(Task data):
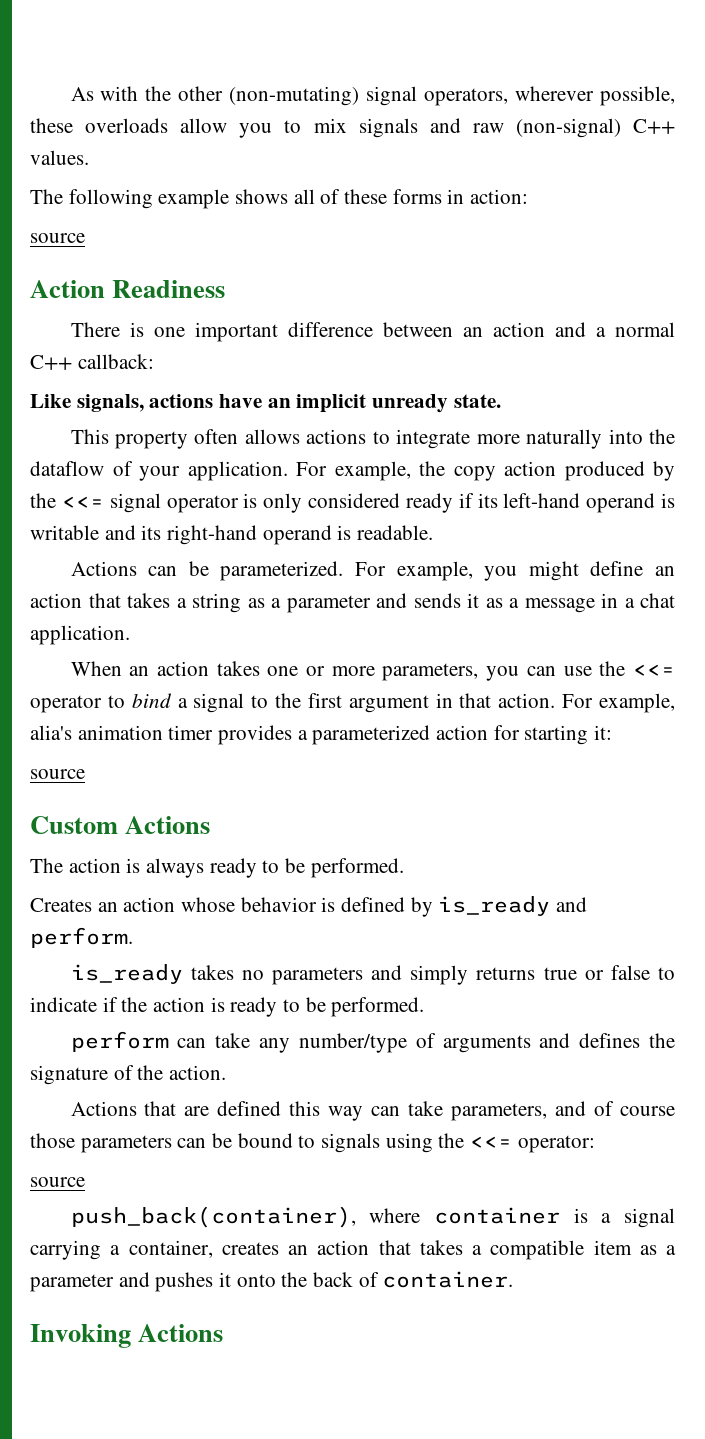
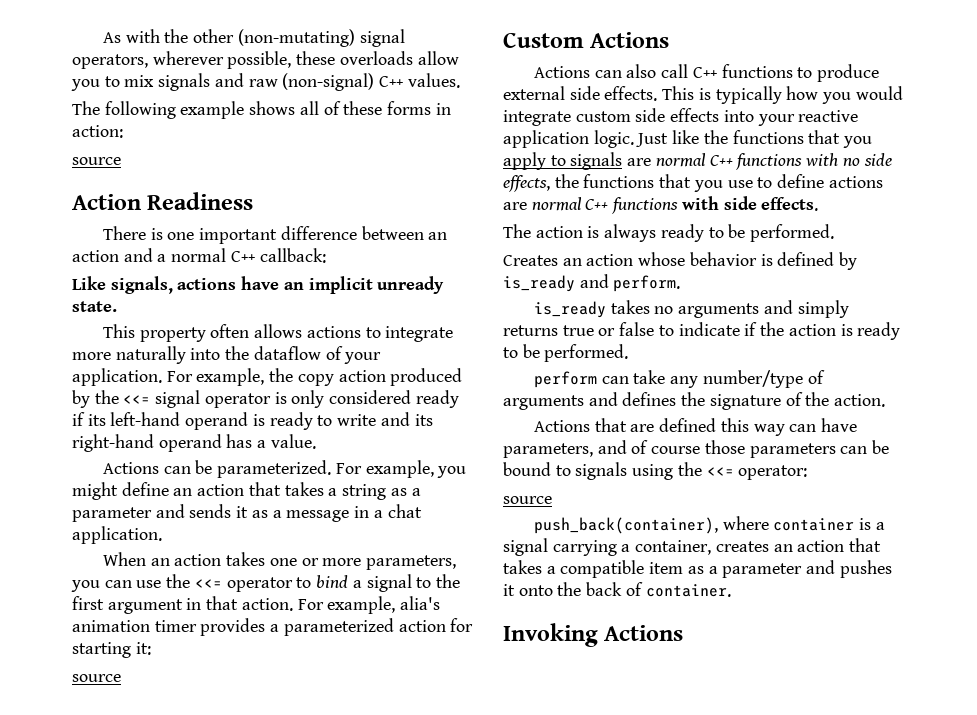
[30,525,99,540] writable -> [269,412,377,430] ready to write
[337,525,434,540] is readable. -> [226,434,316,449] has a value.
(211, 825) none -> [533,64,879,82] [503,86,903,104] [503,108,859,126] [503,130,873,148] [503,152,892,170] [503,174,883,192] [503,196,819,214] // Actions can also call C++ functions to produce external side effects. This is typically how you would integrate custom side effects into your reactive application logic. Just like the functions that you apply to signals are normal C++ functions with no side effects, the functions that you use to define actions are normal C++ functions with side effects.
[271,967,363,985] parameters -> [678,303,760,318] arguments
[408,1101,444,1116] take -> [820,418,857,432] have

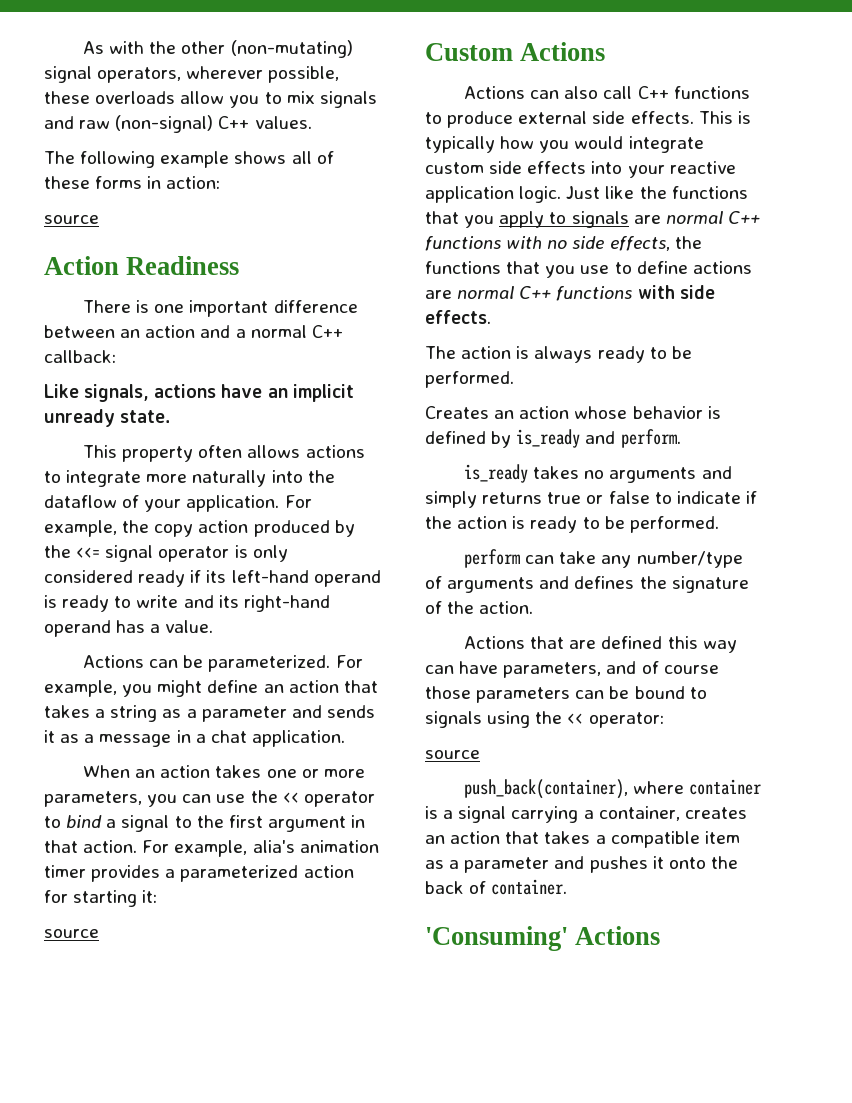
[194,579,222,588] <<= -> [282,792,299,803] <<
[706,467,734,476] <<= -> [567,713,584,724] <<
[503,623,598,647] Invoking -> [425,926,568,951] 'Consuming'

(Try it): The expected output is every entry, retyped exactly, with all pictures removed.

(Written reply):
[30,525,99,540] writable -> [269,412,377,430] ready to write
[337,525,434,540] is readable. -> [226,434,316,449] has a value.
(211, 825) none -> [533,64,879,82] [503,86,903,104] [503,108,859,126] [503,130,873,148] [503,152,892,170] [503,174,883,192] [503,196,819,214] // Actions can also call C++ functions to produce external side effects. This is typically how you would integrate custom side effects into your reactive application logic. Just like the functions that you apply to signals are normal C++ functions with no side effects, the functions that you use to define actions are normal C++ functions with side effects.
[271,967,363,985] parameters -> [678,303,760,318] arguments
[408,1101,444,1116] take -> [820,418,857,432] have

[194,579,222,588] <<= -> [282,792,299,803] <<
[706,467,734,476] <<= -> [567,713,584,724] <<
[503,623,598,647] Invoking -> [425,926,568,951] 'Consuming'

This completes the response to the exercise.